[Image comparison data]

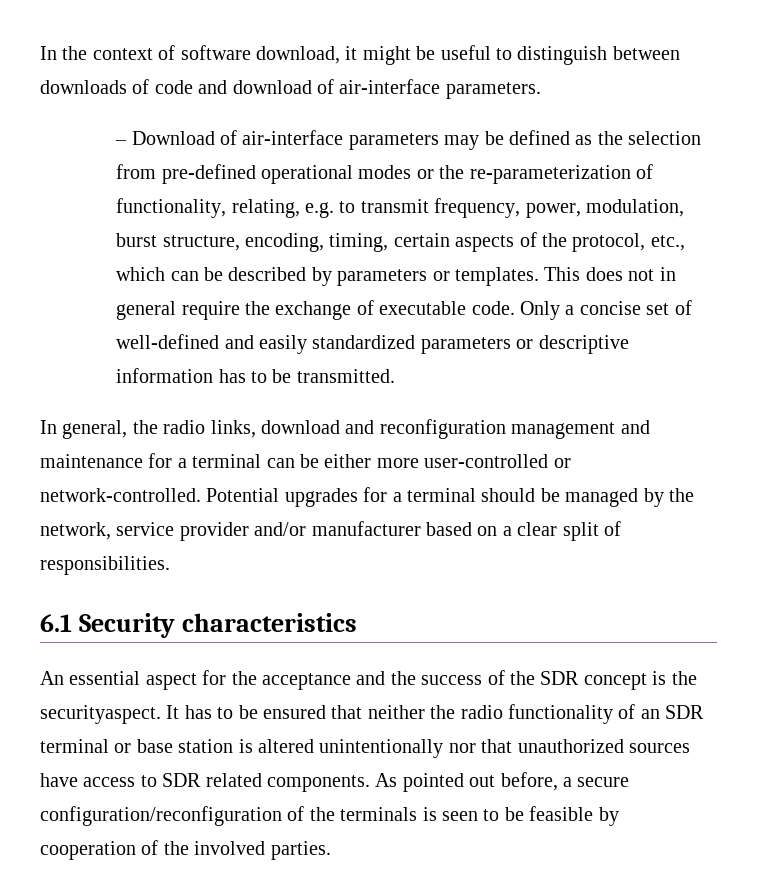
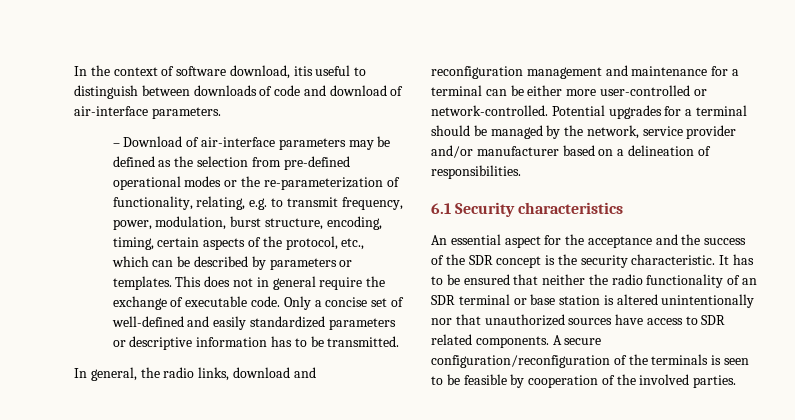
- In the context of software download, it might be useful to distinguish between downloads of code and download of air-interface parameters.
+ In the context of software download, itis useful to distinguish between downloads of code and download of air-interface parameters.
- Potential upgrades for a terminal should be managed by the network, service provider and/or manufacturer based on a clear split of responsibilities.
+ Potential upgrades for a terminal should be managed by the network, service provider and/or manufacturer based on a delineation of responsibilities.
- An essential aspect for the acceptance and the success of the SDR concept is the securityaspect.
+ An essential aspect for the acceptance and the success of the SDR concept is the security characteristic.
- As pointed out before, a secure configuration/reconfiguration of the terminals is seen to be feasible by cooperation of the involved parties.
+ A secure configuration/reconfiguration of the terminals is seen to be feasible by cooperation of the involved parties.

TASK DESCRIPTION –
Pictures omitted, give the entries again exactly.

RESPONSE FOR THIS EXERCISE –
- In the context of software download, it might be useful to distinguish between downloads of code and download of air-interface parameters.
+ In the context of software download, itis useful to distinguish between downloads of code and download of air-interface parameters.
- Potential upgrades for a terminal should be managed by the network, service provider and/or manufacturer based on a clear split of responsibilities.
+ Potential upgrades for a terminal should be managed by the network, service provider and/or manufacturer based on a delineation of responsibilities.
- An essential aspect for the acceptance and the success of the SDR concept is the securityaspect.
+ An essential aspect for the acceptance and the success of the SDR concept is the security characteristic.
- As pointed out before, a secure configuration/reconfiguration of the terminals is seen to be feasible by cooperation of the involved parties.
+ A secure configuration/reconfiguration of the terminals is seen to be feasible by cooperation of the involved parties.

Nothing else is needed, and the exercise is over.